Complexe sujet qu’est l’identité.


Toute tentative de la définir exhaustivement ne rend que plus apparent l’impossibilité de la tâche. L’entreprise est largement complexifiée par la dichotomie entre les tendances à nous définir par ce que nous sommes (identité positive) et par ce que nous ne sommes pas (identité négative). En effet, de nombreuses caractéristiques ne se définissent que par opposition et par comparaison. La gentillesse, à titre d’exemple, ne peut véritablement s’évaluer qu’en contraste avec le comportement d’autrui.


Dans une société dans laquelle vous êtes le seul à dire bonjour aux passants, vous êtes assurés d’être considérés comme une personne fort aimable. Dans une autre où cette attitude est la norme, vous êtes banal, ne pas saluer pourrait même être perçu comme discourtois. Enfin, dans une société où chacun se livre à la flagornerie, votre simple « bonjour » sera vu comme insuffisant, et n’espérez pas alors pouvoir échapper à la médisance. Les actes ne sont ni bons, ni mauvais ; ils sont, tout simplement. Le degré d’identification à nos qualités respectives (bonté, intelligence, beauté, humour) ne peut se faire que par rapport à autrui. À tout le moins, nul ne niera que leur valorisation, tant personnelle que sociale, n’est possible qu’en raison de leur rareté.


Autre drame de l’identité : celle-ci nous est largement imposée.


Nul ne choisit sa génétique ou sa physionomie, et cette dernière n’est que marginalement modulable ; outre l’alimentation, les bonnes habitudes de vie et l’entraînement physique, rien ne peut naturellement modifier notre apparence. Toutes nos actions ne sont en réalité que des réactions aux contraintes initiales qui nous ont été imposées ; ce que d’aucuns appellent le libre arbitre n’est que la capacité d’agir dans un cadre très restreint, de choisir parmi un nombre limité d’options. La différence entre nos « choix » passés, présents et futurs ne tient pas tant à notre libre arbitre qu’aux différentes forces qui bataillent en nous et triomphent les unes sur les autres. Ce qu’on appelle « choix » n’est que le triomphe circonstanciel d’une force supérieure sur une force inférieure. La plupart d’entre nous définissons notre identité sur la base de l’acceptation de caractéristiques imposées qui peuvent s’avérer aussi bien favorables que défavorables. Notre propre naissance s’est produite hors de notre volonté, notre mort, si elle est autre qu’un suicide, connaîtra le même sort. Notre sentiment d’identification peut changer, notre identité réelle n’est que rarement modifiée.
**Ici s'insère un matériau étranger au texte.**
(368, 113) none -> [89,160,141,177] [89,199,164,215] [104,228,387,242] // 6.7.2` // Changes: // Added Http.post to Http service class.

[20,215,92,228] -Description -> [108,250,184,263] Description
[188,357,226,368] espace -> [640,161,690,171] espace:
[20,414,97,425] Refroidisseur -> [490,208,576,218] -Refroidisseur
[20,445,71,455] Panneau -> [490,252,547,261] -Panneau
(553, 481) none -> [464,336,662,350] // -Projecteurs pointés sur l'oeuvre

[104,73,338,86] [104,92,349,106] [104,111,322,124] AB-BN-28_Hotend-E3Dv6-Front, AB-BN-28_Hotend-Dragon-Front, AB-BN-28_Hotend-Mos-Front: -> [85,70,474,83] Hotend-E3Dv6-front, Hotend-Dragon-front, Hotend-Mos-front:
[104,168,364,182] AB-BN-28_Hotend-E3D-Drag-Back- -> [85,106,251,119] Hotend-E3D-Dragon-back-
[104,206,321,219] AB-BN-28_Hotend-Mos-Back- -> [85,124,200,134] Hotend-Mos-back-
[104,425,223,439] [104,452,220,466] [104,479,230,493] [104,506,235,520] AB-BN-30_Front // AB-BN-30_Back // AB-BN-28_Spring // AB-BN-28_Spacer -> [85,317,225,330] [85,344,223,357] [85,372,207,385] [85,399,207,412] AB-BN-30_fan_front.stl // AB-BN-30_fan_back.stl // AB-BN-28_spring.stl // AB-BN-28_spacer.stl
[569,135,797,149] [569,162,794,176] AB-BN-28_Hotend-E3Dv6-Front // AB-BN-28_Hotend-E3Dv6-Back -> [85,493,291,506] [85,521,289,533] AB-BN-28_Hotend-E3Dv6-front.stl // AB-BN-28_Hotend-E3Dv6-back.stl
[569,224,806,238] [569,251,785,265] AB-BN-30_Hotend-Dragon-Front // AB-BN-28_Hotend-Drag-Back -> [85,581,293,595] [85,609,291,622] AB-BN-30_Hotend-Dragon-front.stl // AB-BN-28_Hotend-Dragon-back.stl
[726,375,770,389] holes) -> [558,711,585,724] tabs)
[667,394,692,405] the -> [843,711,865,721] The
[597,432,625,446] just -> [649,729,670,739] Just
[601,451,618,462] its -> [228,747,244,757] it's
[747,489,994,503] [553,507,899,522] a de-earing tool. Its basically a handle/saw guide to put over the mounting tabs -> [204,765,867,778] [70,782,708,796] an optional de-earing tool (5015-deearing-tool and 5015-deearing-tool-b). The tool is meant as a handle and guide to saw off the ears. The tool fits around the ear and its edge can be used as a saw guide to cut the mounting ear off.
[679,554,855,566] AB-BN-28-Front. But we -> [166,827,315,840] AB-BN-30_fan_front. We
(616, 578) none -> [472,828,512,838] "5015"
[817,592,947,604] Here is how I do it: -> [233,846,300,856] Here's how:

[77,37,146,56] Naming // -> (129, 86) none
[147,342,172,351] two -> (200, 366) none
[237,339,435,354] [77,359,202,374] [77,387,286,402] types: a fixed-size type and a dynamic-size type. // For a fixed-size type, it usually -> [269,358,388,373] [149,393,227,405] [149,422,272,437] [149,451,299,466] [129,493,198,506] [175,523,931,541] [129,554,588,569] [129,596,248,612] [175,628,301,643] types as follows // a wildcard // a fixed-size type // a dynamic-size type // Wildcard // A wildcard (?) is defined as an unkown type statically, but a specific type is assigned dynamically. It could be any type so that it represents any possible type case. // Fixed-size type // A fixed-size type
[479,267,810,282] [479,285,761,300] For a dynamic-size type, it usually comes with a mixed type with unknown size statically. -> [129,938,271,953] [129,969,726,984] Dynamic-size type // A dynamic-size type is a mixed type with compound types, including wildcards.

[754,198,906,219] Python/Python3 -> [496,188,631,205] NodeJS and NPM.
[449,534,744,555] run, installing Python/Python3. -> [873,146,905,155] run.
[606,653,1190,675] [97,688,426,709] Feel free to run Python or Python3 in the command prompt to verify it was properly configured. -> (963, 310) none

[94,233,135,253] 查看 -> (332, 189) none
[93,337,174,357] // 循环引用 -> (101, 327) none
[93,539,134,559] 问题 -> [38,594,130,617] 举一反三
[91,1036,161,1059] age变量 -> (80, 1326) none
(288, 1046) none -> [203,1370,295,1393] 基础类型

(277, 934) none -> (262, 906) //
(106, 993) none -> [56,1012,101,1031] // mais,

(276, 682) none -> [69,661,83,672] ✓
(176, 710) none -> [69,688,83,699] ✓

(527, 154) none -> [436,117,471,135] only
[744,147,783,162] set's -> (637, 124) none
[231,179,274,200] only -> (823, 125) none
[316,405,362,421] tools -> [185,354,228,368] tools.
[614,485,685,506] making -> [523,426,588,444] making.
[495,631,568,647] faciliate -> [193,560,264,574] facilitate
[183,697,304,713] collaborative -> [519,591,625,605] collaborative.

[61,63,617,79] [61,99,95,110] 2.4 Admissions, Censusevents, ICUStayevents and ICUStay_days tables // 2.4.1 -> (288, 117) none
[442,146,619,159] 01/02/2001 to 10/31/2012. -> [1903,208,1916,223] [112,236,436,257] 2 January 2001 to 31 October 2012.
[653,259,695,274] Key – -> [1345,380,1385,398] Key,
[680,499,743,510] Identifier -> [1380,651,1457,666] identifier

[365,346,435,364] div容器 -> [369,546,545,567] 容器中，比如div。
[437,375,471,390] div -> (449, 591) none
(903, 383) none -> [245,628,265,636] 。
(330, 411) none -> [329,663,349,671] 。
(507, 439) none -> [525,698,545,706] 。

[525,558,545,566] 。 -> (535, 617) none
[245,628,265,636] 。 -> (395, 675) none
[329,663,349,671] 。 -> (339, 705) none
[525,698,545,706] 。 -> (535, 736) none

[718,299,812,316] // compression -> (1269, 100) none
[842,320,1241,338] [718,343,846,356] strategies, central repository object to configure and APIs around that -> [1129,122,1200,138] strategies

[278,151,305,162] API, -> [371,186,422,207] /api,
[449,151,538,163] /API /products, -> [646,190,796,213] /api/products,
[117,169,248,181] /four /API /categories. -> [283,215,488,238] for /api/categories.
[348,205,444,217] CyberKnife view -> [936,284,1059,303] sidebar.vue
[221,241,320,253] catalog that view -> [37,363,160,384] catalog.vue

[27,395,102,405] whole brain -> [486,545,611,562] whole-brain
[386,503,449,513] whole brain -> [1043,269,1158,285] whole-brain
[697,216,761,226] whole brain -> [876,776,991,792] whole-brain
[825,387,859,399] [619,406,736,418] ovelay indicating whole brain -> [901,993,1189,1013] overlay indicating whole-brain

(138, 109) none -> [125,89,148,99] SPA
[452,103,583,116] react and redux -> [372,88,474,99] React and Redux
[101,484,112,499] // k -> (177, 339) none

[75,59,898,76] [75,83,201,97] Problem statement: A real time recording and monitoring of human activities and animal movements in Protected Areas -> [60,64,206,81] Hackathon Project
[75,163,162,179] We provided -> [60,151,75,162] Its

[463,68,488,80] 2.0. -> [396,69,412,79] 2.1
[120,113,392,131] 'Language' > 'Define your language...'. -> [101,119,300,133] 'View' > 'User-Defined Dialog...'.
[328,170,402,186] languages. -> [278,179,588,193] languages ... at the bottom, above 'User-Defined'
Il n’est pas nécessaire de s’épancher trop longuement sur le regard d’autrui et comment nous internalisons les jugements des nôtres pour se définir largement selon l’image que l’on renvoie aux autres, tant les sociologues de gauche ont déjà tout dit sur le sujet.


Je m’autorise une digression pour tenir quelques propos sur l’époque fascinante qu’est la nôtre. Certains rejettent entièrement toute identité imposée à laquelle ils sont renvoyés. Une telle position n’est possible que dans une société libérale, qui sacralise la liberté individuelle au point de l’ériger comme le plus fondamental des droits. Se voir imposer une apparence, une taille, une identité sexuelle ou ethnique est pour certains une insoutenable injustice, inconciliable avec le mensonge selon lequel chacun est libre d’être tel qu’il le souhaite. Ces révoltés contre la Nature désirent se définir entièrement, quitte à s’attirer l’incompréhension de tous. À n’en pas douter, demain sera le jour où les ainés désireront une réduction d’âge officielle suite à une opération de lifting – voire même sans – et où le syndrome Michael Jackson poussera certains à demander un changement d’ethnicité. Tout n’est qu’un sentiment. Mais il existe une différence insurmontable entre ceux qui sont, et ceux qui se sentent. Dès lors qu’on doit se justifier outre mesure de ce qu’on estime être, on peut être sûr qu’on ne l’est pas. Car celui qui est n’a jamais eu à se justifier, la question de ce qu’il était n’a dû que rarement effleurer sa pensée. Il est ce qu’il est, et personne n’a ne serait-ce que songé à le contredire. Fin de la parenthèse.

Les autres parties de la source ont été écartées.